We could talk about how highstreet video rental subsequently seemed poised to bring down the curtain on cinema. Or how drum machines rattled the death knell of drummers. Or any colour you like being ‘the new black’. But let’s stay tuned to the radio…

Admittedly, the arrival of domestic video recording in 1975 with Betamax, 1976 with VHS and 1978 with V2000 (not to mention the earlier V-Cord or VX formats) made the radio star look dated and lacklustre. But that is to miss one of radio’s greatest strengths – it is a fantastically powerful means of firing your visual imagination. That is why radio is particularly great for audio people – both to listen to and make.

It is also readily able to adapt to new challenges and opportunities.

One of its latest reinventions takes elements of punk DIY, flashmob spontaneity and social media to give a fresh face to making and delivering programmes. Using mobile recording and internet delivery, radio is following music in placing its creation in the hands of its fans.

With a mission statement that reads: ‘making radio drama and comedy anywhere, anytime soon...’, the thinking behind Guerilla Radio belongs to Nathan Naylor, an experienced hand in the creative side of radio. With a phonebook enviably full of industry talent, he recruited technical help from unlikely sources and announced his own take on contemporary programme making. Which is how I come to be working somewhere between a young DAW jockey fresh from an audio and sound design degree, and burning with enthusiasm (with the grin to demonstrate it) and London’s prestigious Hackenbacker postproduction facility (with the Grammy nominations to prove it). All of us eager to try something completely different.

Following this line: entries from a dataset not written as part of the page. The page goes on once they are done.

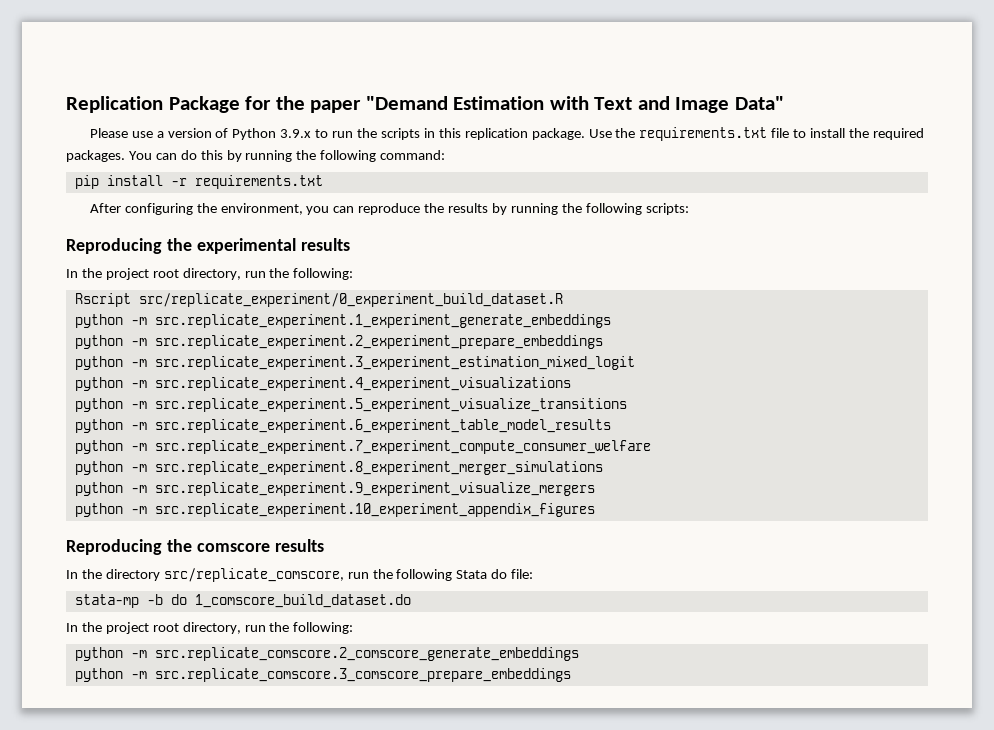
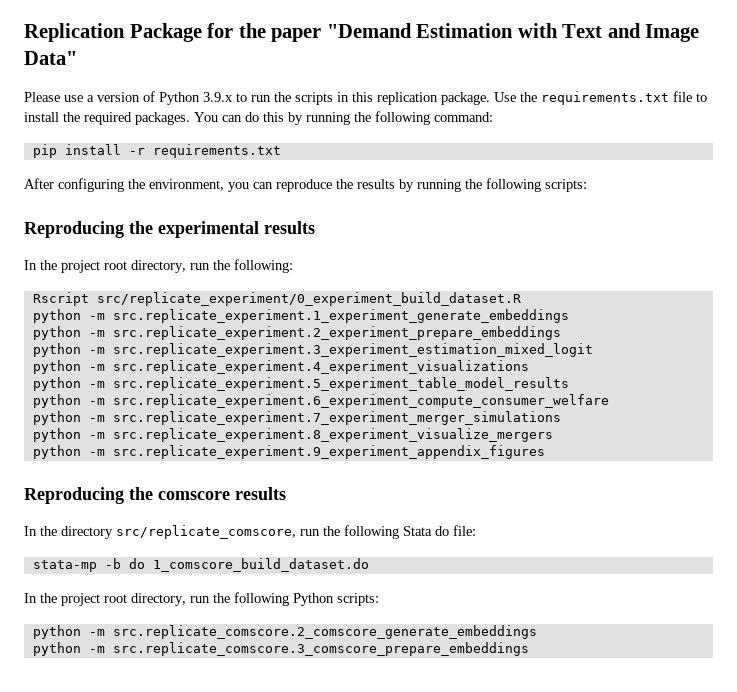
- python -m src.replicate_experiment.5_experiment_visualize_transitions
- python -m src.replicate_experiment.6_experiment_table_model_results
- python -m src.replicate_experiment.7_experiment_compute_consumer_welfare
- python -m src.replicate_experiment.8_experiment_merger_simulations
- python -m src.replicate_experiment.9_experiment_visualize_mergers
- python -m src.replicate_experiment.10_experiment_appendix_figures
+ python -m src.replicate_experiment.5_experiment_table_model_results
+ python -m src.replicate_experiment.6_experiment_compute_consumer_welfare
+ python -m src.replicate_experiment.7_experiment_merger_simulations
+ python -m src.replicate_experiment.8_experiment_visualize_mergers
+ python -m src.replicate_experiment.9_experiment_appendix_figures
  stata-mp -b do 1_comscore_build_dataset.do
- In the project root directory, run the following:
+ In the project root directory, run the following Python scripts:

My own recording background is pretty much exclusively in music. So getting involved in a radio project has been a new adventure and a lot of fun. It has seen me hanging duvets on walls, dusting off a selection of mics and bolting preamps and compressors into gig bags, and recovering some of the lateral thinking that makes sound recording such a rewarding art.

The aim of the project lies somewhere between NYC’s Improv Everywhere performance group and a drive-by shooting – hit-and-run programme making that will take many of the obstacles and all of the formality out of radio.

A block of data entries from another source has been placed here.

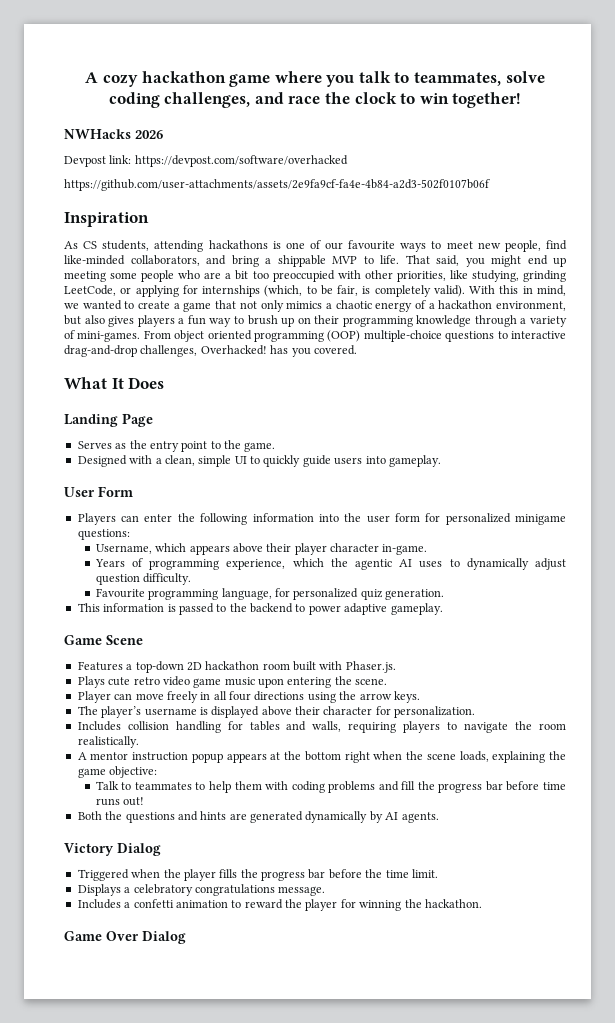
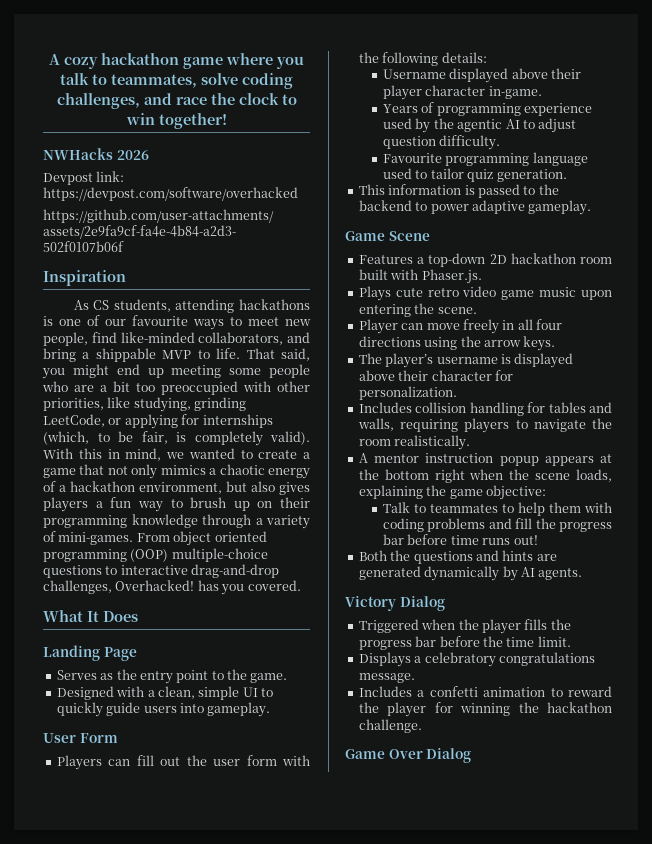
- Players can enter the following information into the user form for personalized minigame questions:
- Username, which appears above their player character in-game.
+ Players can fill out the user form with the following details:
+ Username displayed above their player character in-game.
- Years of programming experience, which the agentic AI uses to dynamically adjust question difficulty.
+ Years of programming experience used by the agentic AI to adjust question difficulty.
- Favourite programming language, for personalized quiz generation.
+ Favourite programming language used to tailor quiz generation.
- Includes a confetti animation to reward the player for winning the hackathon.
+ Includes a confetti animation to reward the player for winning the hackathon challenge.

Going live at the end of the year, Guerilla Radio is presently making test recordings in impromptu settings – with some very pleasing results. And with a little more work, it will be able to set up where it pleases to bring a fresh take on the process of ‘making radio’.

The scripts are coming from both established and undiscovered talent, the voices from angels and the finessing from masters. The results will be a proving ground both in their writing and production, and the ability of technology to give radio a great role in the new media era.

‘It has to start sometime/What better place than here/What better time than now?’ Rage against the Machine, I give you Guerilla Radio.